As Deane J pointed out in Kern Corporation Ltd v. Walter Reid Trading Pty Ltd (1987) 163 CLR 164 at p. 191, it is not really possible with accuracy to go further than to say that the purchaser acquires an equitable interest in the land sold and to that extent the beneficial interest of the vendor in the land is diminished. The extent of the purchaser's interest is to be measured by the protection which equity will afford to the purchaser.
To put the matter in this way is to say little more than that the equitable interest of a purchaser under a contract for the sale of land is that which equity recognizes and protects: Hewett v.

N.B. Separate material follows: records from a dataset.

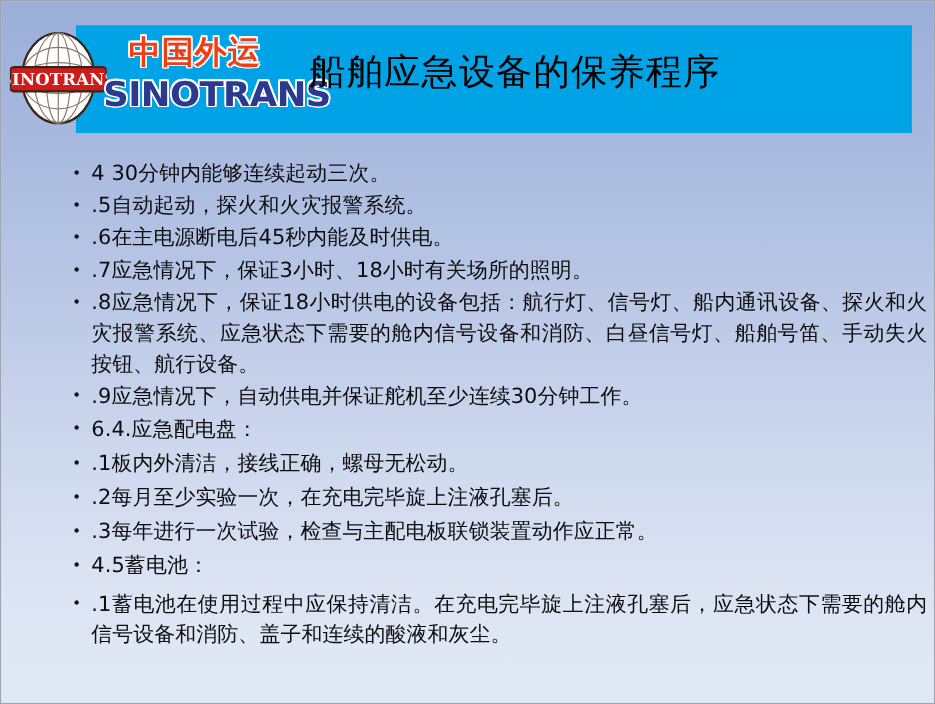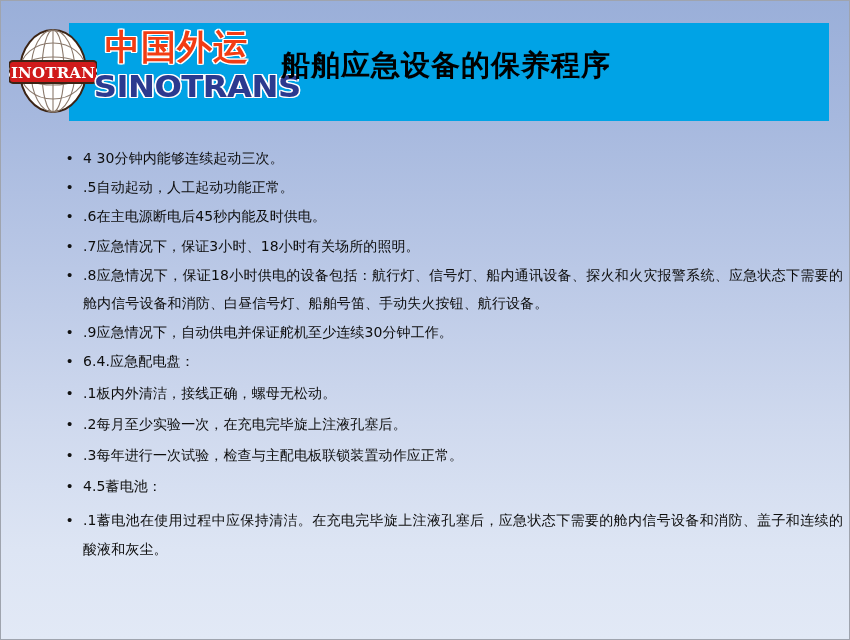"中国外运" .cn-name { font-size: 35px -> 29px }
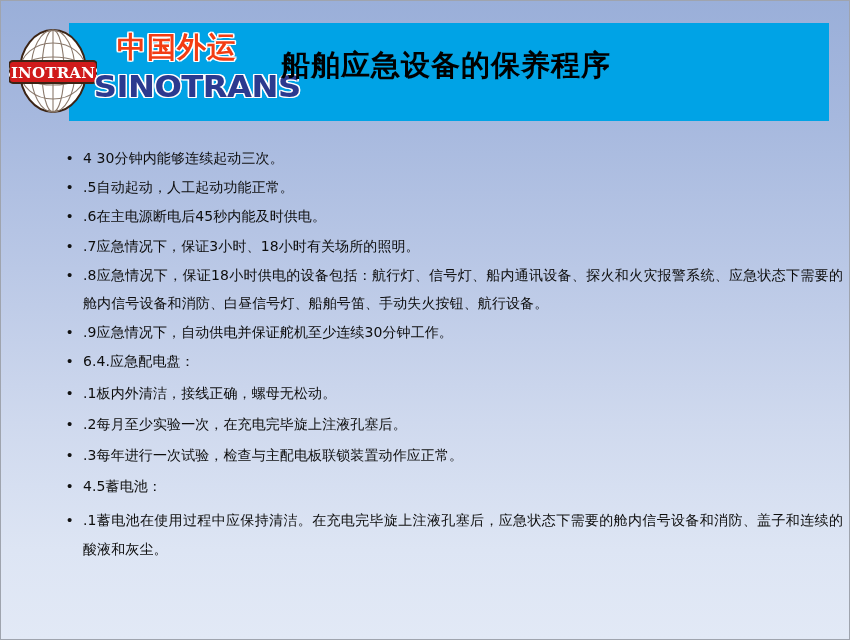"船舶应急设备的保养程序" #title-text { font-size: 29px -> 33px; font-weight: bold -> none }
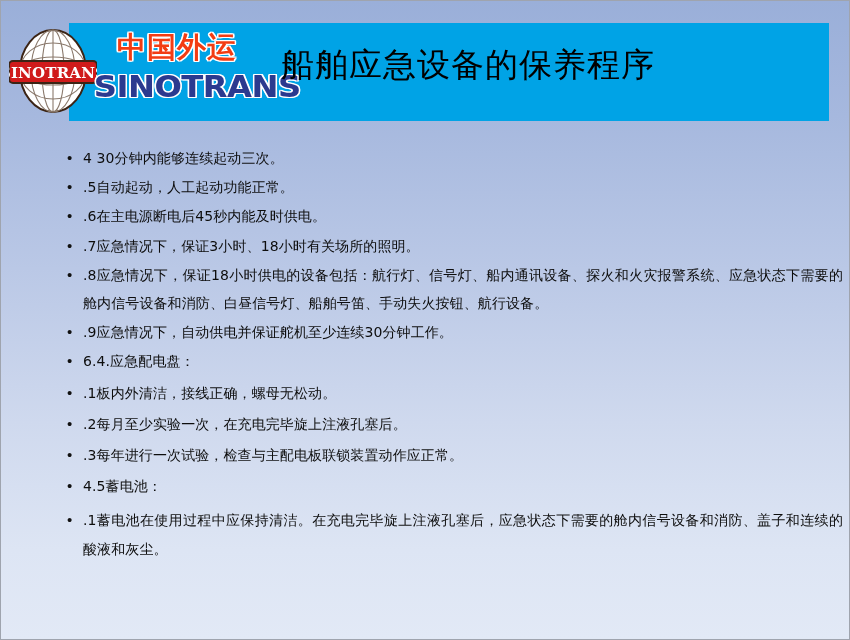"4 30分钟内能够连续起动三次。" .bullet-text { font-size: 14px -> 19px }
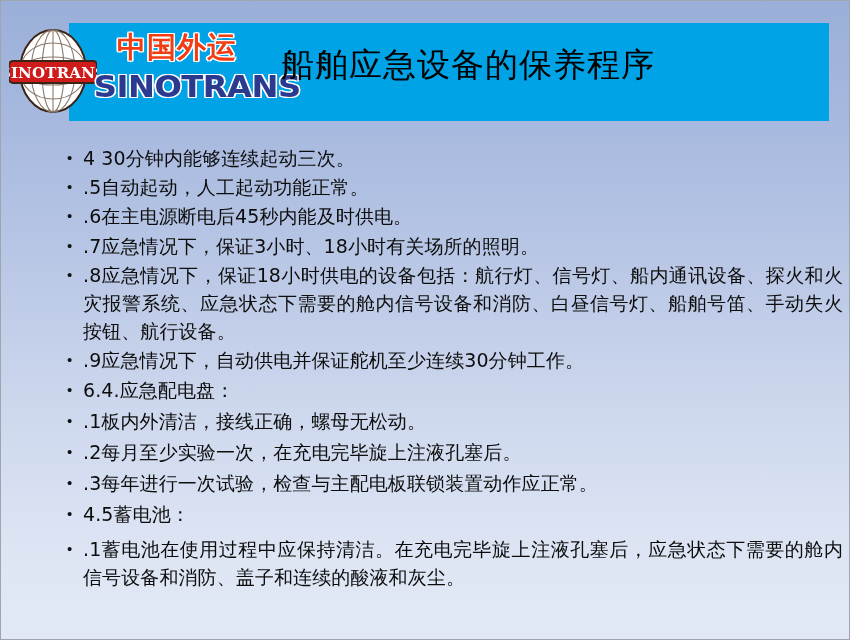".5自动起动，人工起动功能正常。" span.bullet-text { text: 人工起动功能正常 -> 探火和火灾报警系统 }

Court (1983) 149 CLR 639 at pp. 665-666, per Deane J. The relationship of trustee and beneficial owner will certainly be in existence when the purchase money specified in the contract has been paid, title has been made or accepted and the purchaser is entitled to a conveyance or transfer. At that point the purchaser is entitled in equity to the land and the vendor is a bare trustee: McWilliam v. McWilliams Wines Pty. Ltd . (1964) 114 CLR 656 at p. 660, per McTiernan and Taylor JJ. Otherwise there is no unanimity upon when the relationship of trustee and beneficial owner arises: Chang v. Registrar of Titles (1976) 137 CLR 177 at p. 184, per Mason J. But that does not mean that before that time has arrived the purchaser may not be entitled to a lesser equitable interest than ownership.'
43. Another way of looking at the problem is to concentrate on the nature of the asset that is being disposed of rather than the individual rights comprising it or arising under the contract. In Zim Properties Ltd v. Proctor (1984) 58 TC 371 Warner J saw no difficulty in accepting that not every right to a payment is an asset within the meaning of that term in the United Kingdom capital gains tax legislation. The most obvious example, he says, of one that is not is the right of a seller of property to payment of its price - the relevant asset, then, is the property itself. The new subsection 160MA(2) introduced by the TLAA (No 4) 1992 recognises that it is the land that is the relevant asset being disposed of and not the various rights created under the contract of sale. Land is property known to the common law. The asset to be disposed of is therefore legal property not an equitable property. Looked at in the language of jurisprudence, it is the fee simple, the legal estate, the freehold interest.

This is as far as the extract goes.